On India’s side, New Delhi has safeguarded politically sensitive sectors while showing selective flexibility. Although the exchanges may appear confrontational publicly, the underlying trend clearly indicates structured, calibrated pressure rather than a collapse in discussions.
Union Commerce Minister Piyush Goyal has maintained a consistent message, stating that talks are “going on very well” and “some good news” can be expected once both countries agree to a balanced framework.
Goyal has intentionally avoided giving a timeline, likely to prevent expectations from hardening. In recent weeks, US rhetoric has also eased, reflecting a more pragmatic tone following India’s visible shifts in energy policy.
Goyal reinforced India’s stance recently, saying the United States “sees India as a trusted partner” and emphasized that the agreement will be revealed only when it is “fair, equitable and balanced.”
A senior government official echoed the sentiment, telling Reuters that India had “avoided the worst impact of the 50% US tariffs” and noted that New Delhi was “ready to wait” if required.
Data supports this confidence. India’s exports to the US fell 8.6% year-on-year in October, which is smaller than the 12% drop in September. Some product categories even showed signs of recovery — a promising trend despite tariff-related uncertainty.
While formal negotiation rounds appear quiet, real progress is occurring in technical working groups. Officials from both sides are holding frequent meetings to resolve:
Customs procedures
Product certification standards
Digital rules and data governance
Services-related issues
Longstanding friction points remain.
easier mobility rules for skilled professionals
predictable visa frameworks
clearer digital regulations
improved IP protections
market-access guarantees
Additionally, agriculture continues to be highly sensitive in both countries, and Indian MSMEs fear abrupt tariff shifts.
The steep decline in Russian crude imports removes a major obstacle for Washington. At the same time, India’s long-term US LPG contract and rising American crude purchases strengthen its argument that it is genuinely diversifying.
These developments lower the political cost of moving toward a comprehensive deal.
The coming months will be crucial.
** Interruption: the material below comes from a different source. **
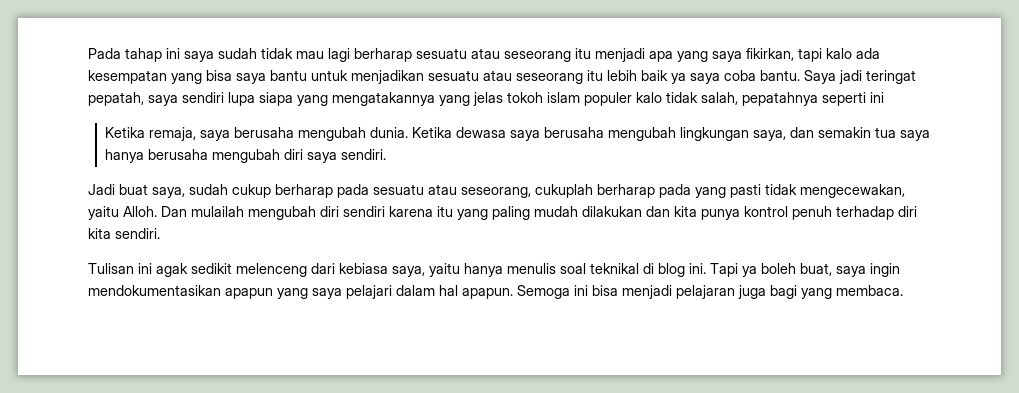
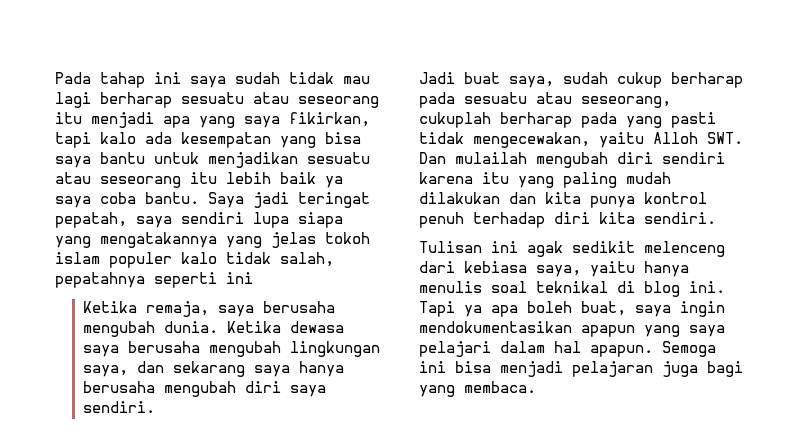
[818,127,897,138] semakin tua -> [172,361,245,377] sekarang
[123,206,157,217] Alloh. -> [653,132,743,144] Alloh SWT.
(757, 271) none -> [491,305,518,317] apa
If Russian oil shipments remain low through early 2026, it will reinforce the perception that India’s pivot is long-term and not reactionary.
Despite appearing stalled, the India–US trade agreement is quietly evolving behind the scenes, with energy cooperation leading the way and tariff discussions catching up.
India and the United States may appear to be negotiating slowly, but significant behind-the-scenes progress suggests momentum is building. India’s sharp reduction in Russian crude purchases, its new structured LPG contract with the US, and rising American crude imports collectively signal a strategic realignment. These shifts help reduce friction with Washington and open new negotiating space on trade, digital rules, and market access. As both sides continue technical discussions, the contours of a mutually acceptable agreement are steadily taking shape. The energy sector has moved first — and now, tariffs, services, and regulatory frameworks seem to be following. If current trends continue, 2026 could mark a breakthrough moment in India–US economic relations.